Former Stanford graduate student Rahinah Ibrahim was mistakenly placed on the government’s “no-fly” list, as a suspected terrorist, because an FBI agent checked the wrong box on a form in 2004.
Much of the trial, the first ever involving a challenge to the no-fly list, was held behind closed doors because of the government’s insistence on secrecy. Last month Alsup issued a brief summary of his ruling, which found that the government had violated Ibrahim’s rights, has admitted that she poses no threat to national security and must allow her to apply for re-entry to the U.S. But he didn’t order her readmitted and said such decisions are within the government’s discretion.
On Thursday, Alsup released his actual 38-page ruling, or at least as much of it as the Obama administration agrees can be made public.

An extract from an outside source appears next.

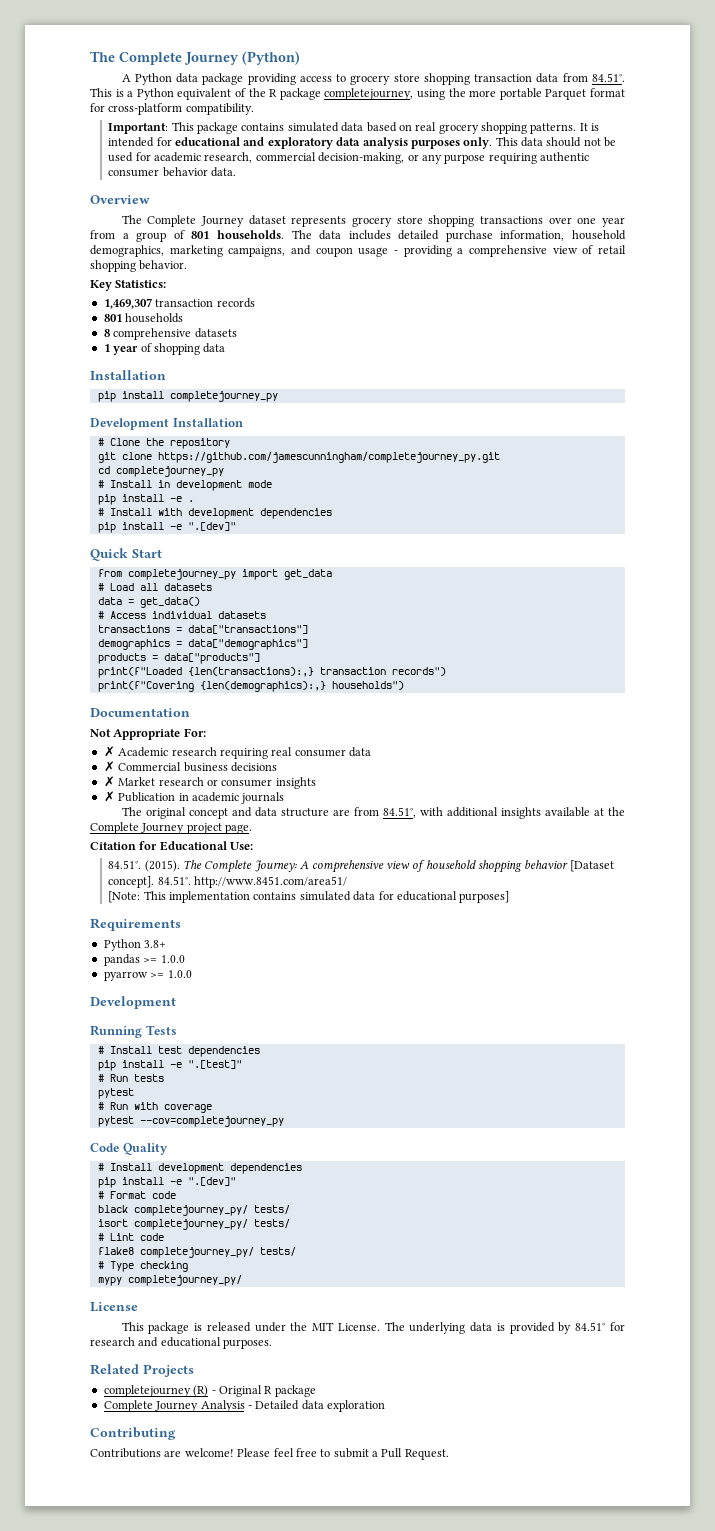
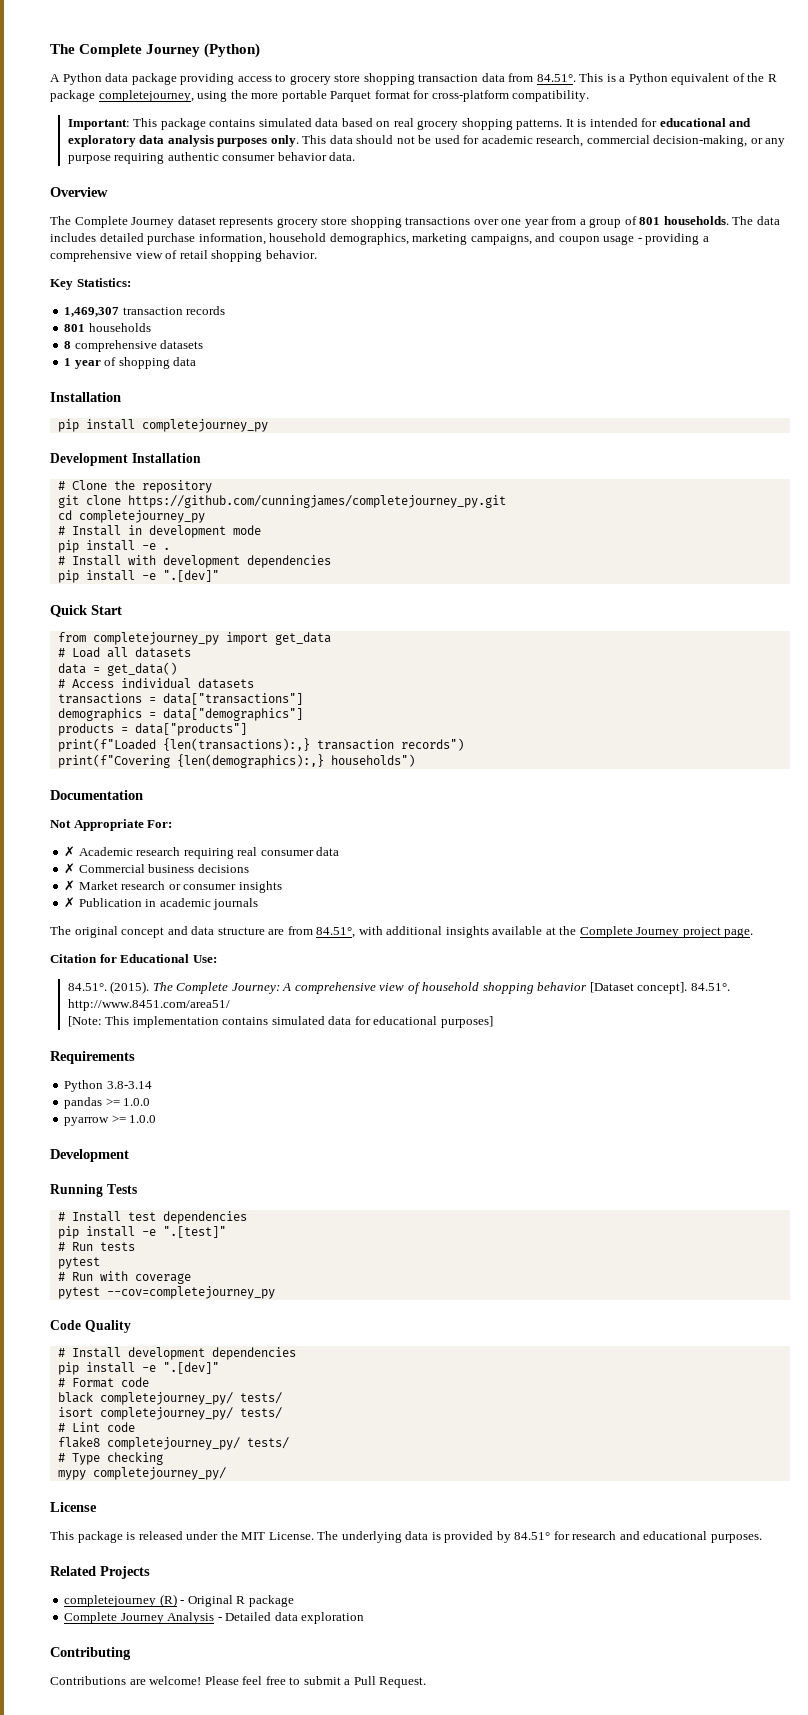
- git clone https://github.com/jamescunningham/completejourney_py.git
+ git clone https://github.com/cunningjames/completejourney_py.git
- Python 3.8+
+ Python 3.8-3.14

The judge said it contains no state secrets and should all be disclosed, but he’s given the Justice Department until April 15 to persuade an appeals court to maintain the partial blackout.
Alsup said the reason for the initial mistake was that FBI agent Kevin Kelly, who was investigating Ibrahim for reasons the government won’t disclose, had “misunderstood the directions” on a government form and “checked the wrong boxes” — ignoring written instructions that she should not be placed on the no-fly list. Alsup didn’t say what boxes Kelly was supposed to check or why.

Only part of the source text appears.